*** Information ***

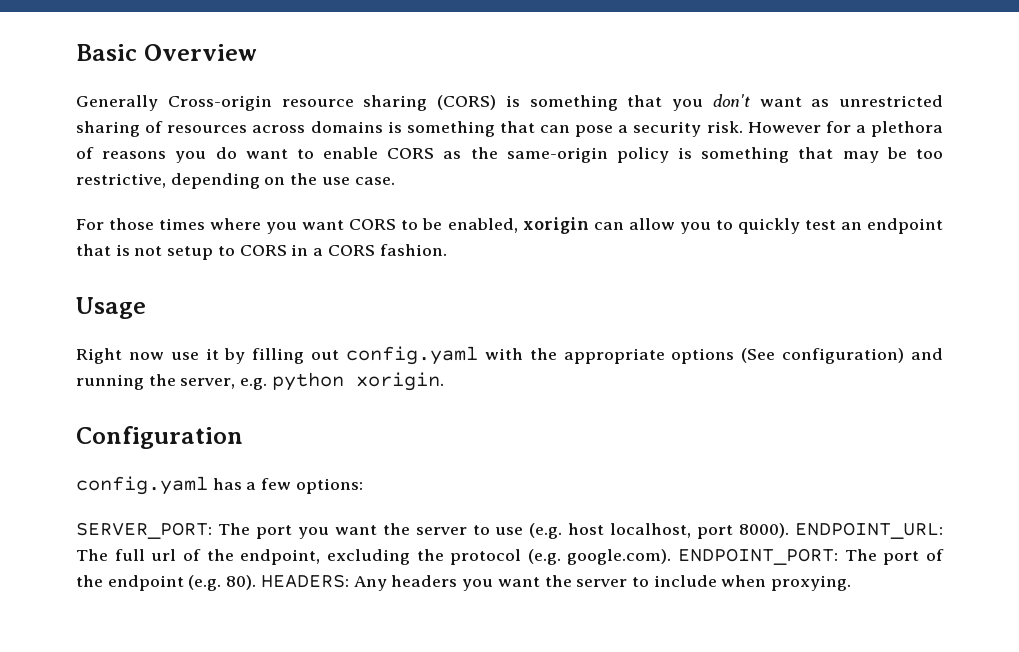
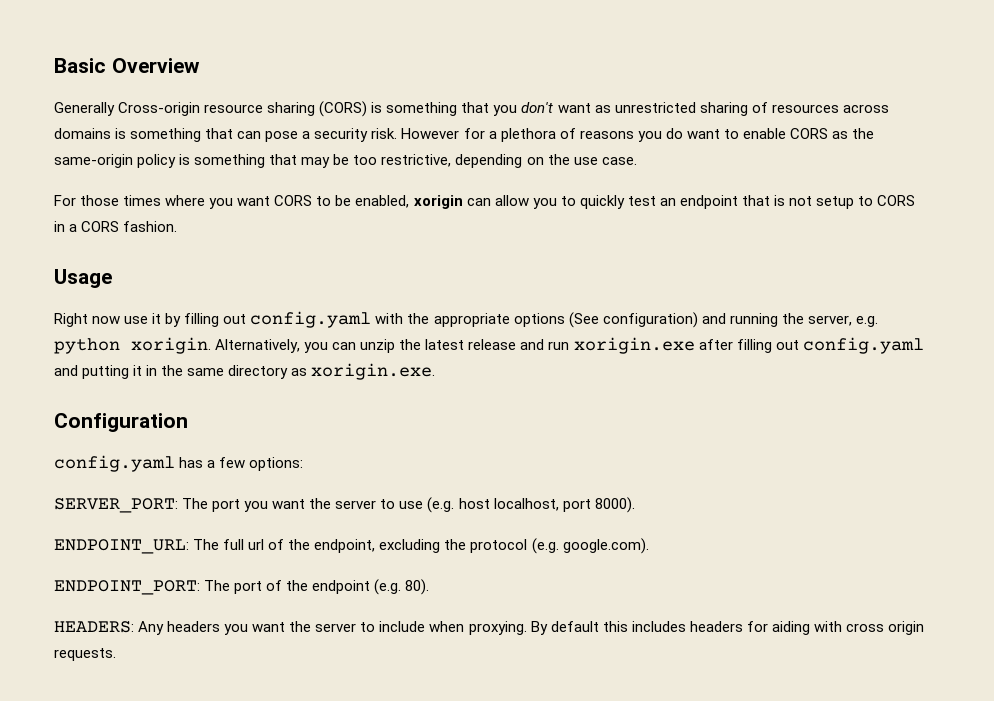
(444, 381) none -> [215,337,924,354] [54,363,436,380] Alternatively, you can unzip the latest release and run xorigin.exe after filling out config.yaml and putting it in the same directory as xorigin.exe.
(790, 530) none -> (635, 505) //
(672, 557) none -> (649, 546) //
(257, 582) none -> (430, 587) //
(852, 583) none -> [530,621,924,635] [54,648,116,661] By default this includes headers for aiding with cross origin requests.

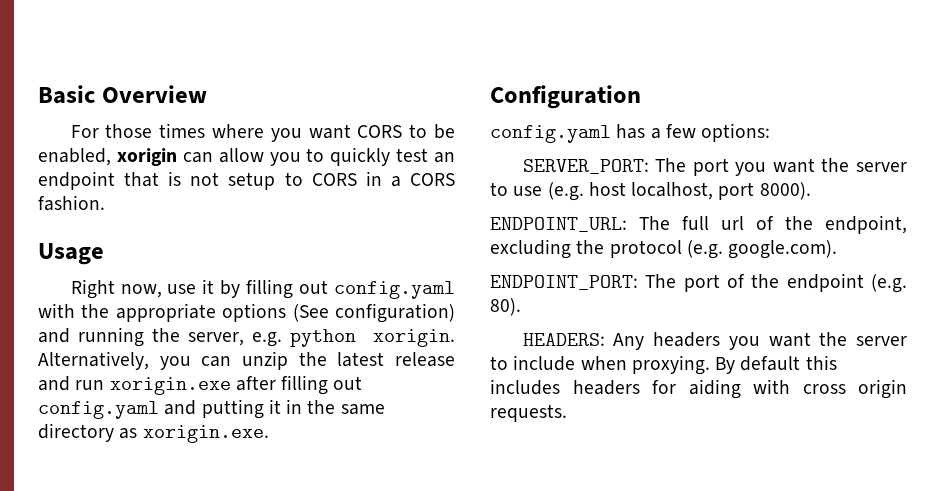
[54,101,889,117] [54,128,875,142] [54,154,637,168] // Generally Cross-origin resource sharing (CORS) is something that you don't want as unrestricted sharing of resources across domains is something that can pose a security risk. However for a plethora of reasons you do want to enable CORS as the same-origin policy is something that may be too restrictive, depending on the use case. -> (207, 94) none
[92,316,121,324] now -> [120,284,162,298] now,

*** End of Information ***
*** Information ***

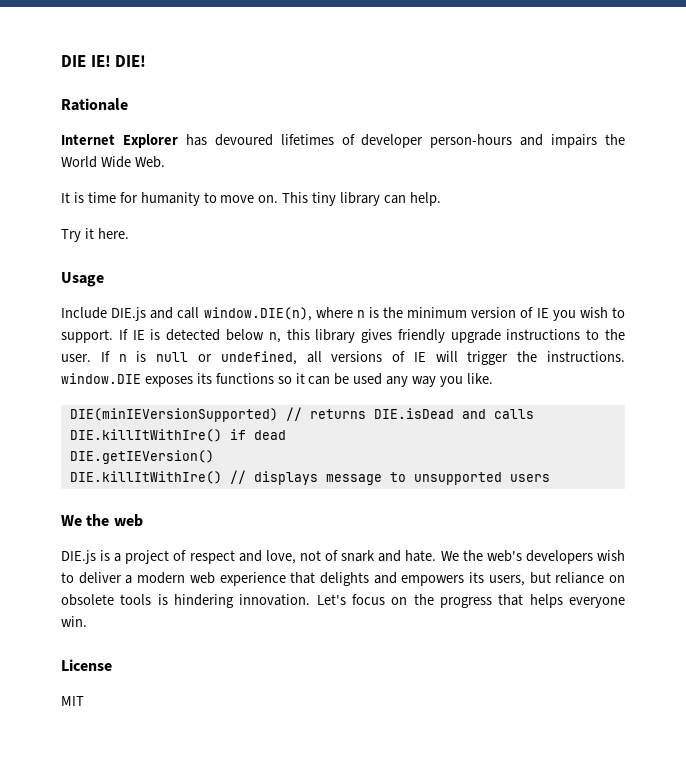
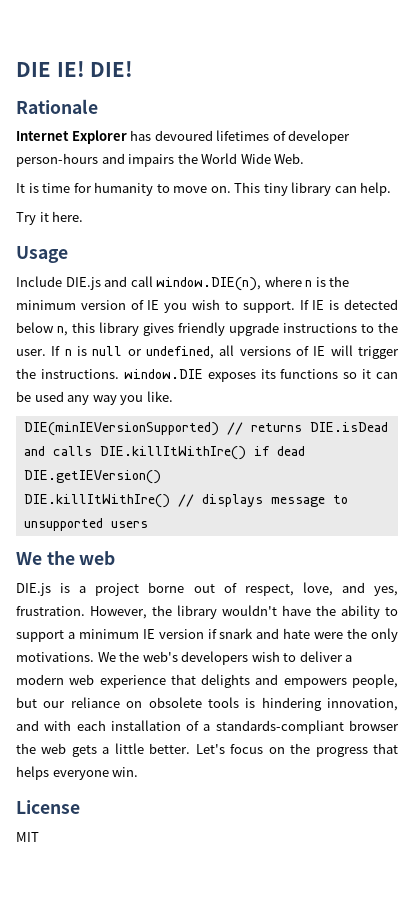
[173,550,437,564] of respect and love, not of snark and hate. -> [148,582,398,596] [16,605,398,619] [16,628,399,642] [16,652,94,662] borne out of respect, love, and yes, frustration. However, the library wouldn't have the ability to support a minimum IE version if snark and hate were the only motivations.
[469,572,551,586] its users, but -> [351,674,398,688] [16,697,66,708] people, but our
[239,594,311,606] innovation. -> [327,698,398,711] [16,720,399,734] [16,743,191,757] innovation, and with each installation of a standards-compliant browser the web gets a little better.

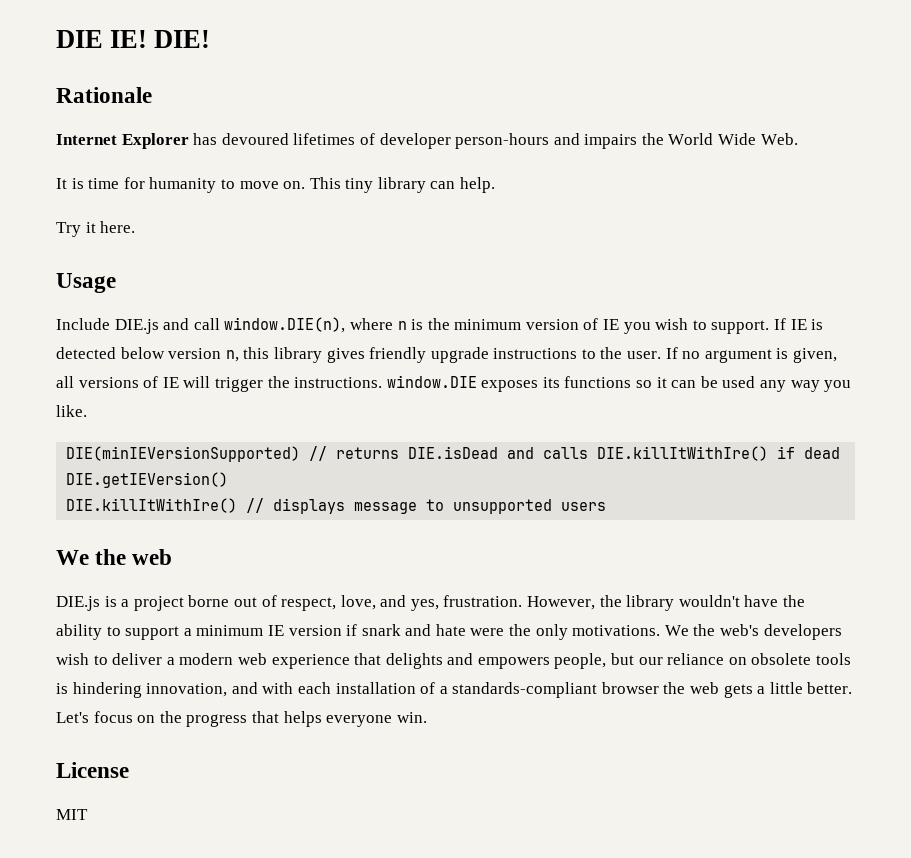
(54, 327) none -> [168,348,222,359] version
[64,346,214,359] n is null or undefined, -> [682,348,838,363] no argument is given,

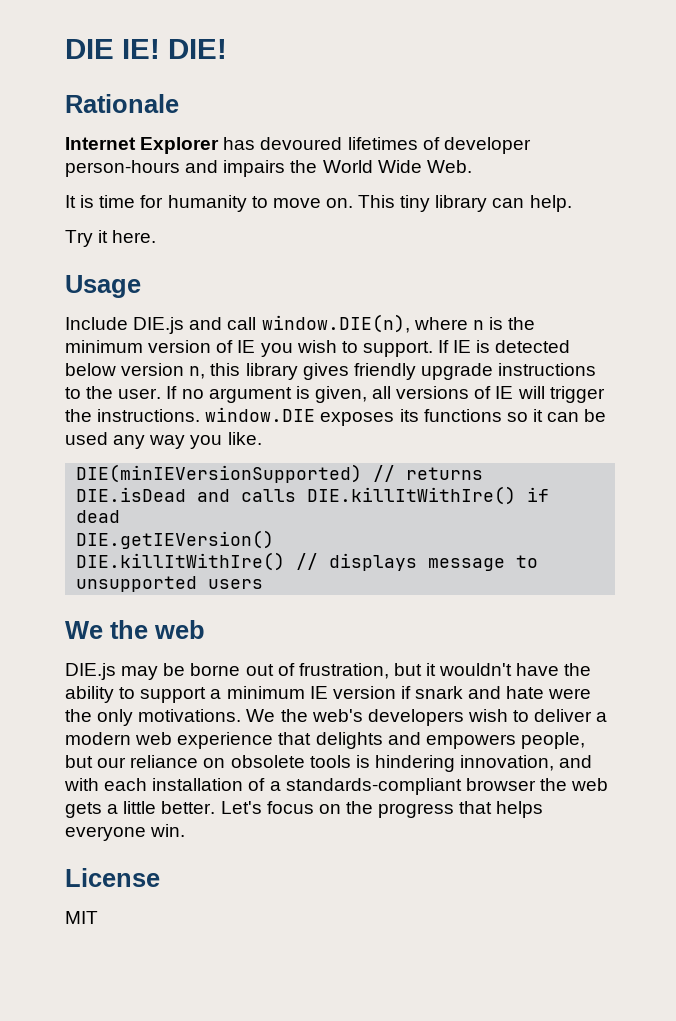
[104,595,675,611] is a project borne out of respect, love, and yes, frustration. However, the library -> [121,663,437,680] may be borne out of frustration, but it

*** End of Information ***
*** Information ***

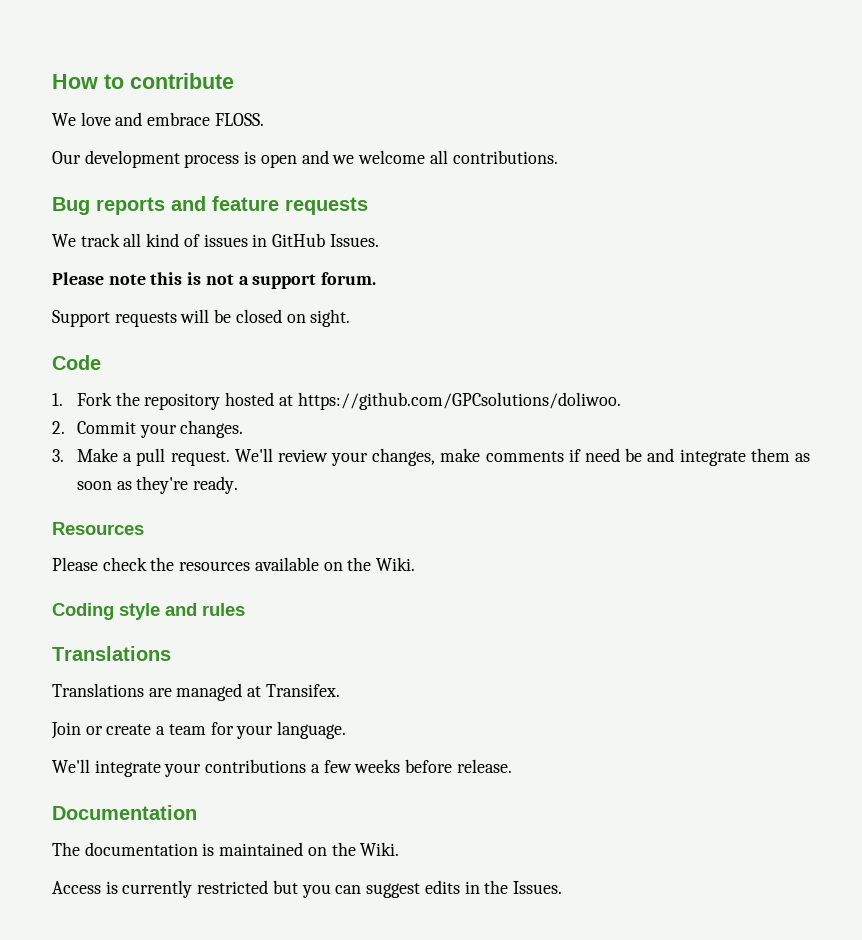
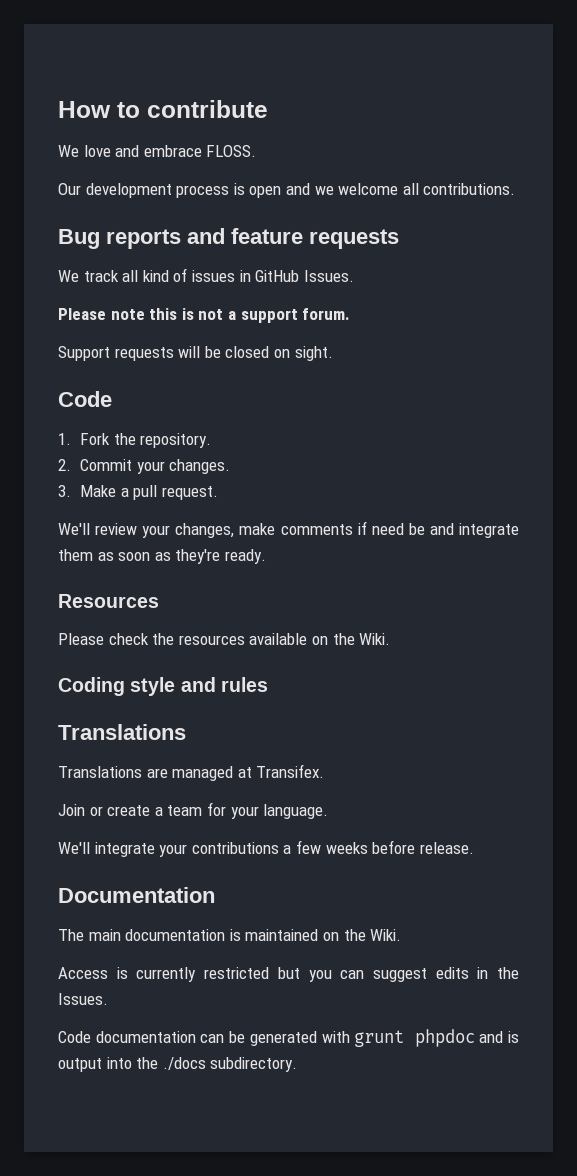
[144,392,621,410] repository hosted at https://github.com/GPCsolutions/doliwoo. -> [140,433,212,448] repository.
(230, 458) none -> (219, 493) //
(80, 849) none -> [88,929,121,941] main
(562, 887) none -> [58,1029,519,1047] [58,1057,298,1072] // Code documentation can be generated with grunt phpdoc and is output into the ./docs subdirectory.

*** End of Information ***

#### Task
The reply should consist solely of the lines above from the one that has "[144,392,621,410] repository hosted" through the one that has "(80, 849) none -> [88,929,121,941] main", reproduced exactly.

#### Solved exercise
[144,392,621,410] repository hosted at https://github.com/GPCsolutions/doliwoo. -> [140,433,212,448] repository.
(230, 458) none -> (219, 493) //
(80, 849) none -> [88,929,121,941] main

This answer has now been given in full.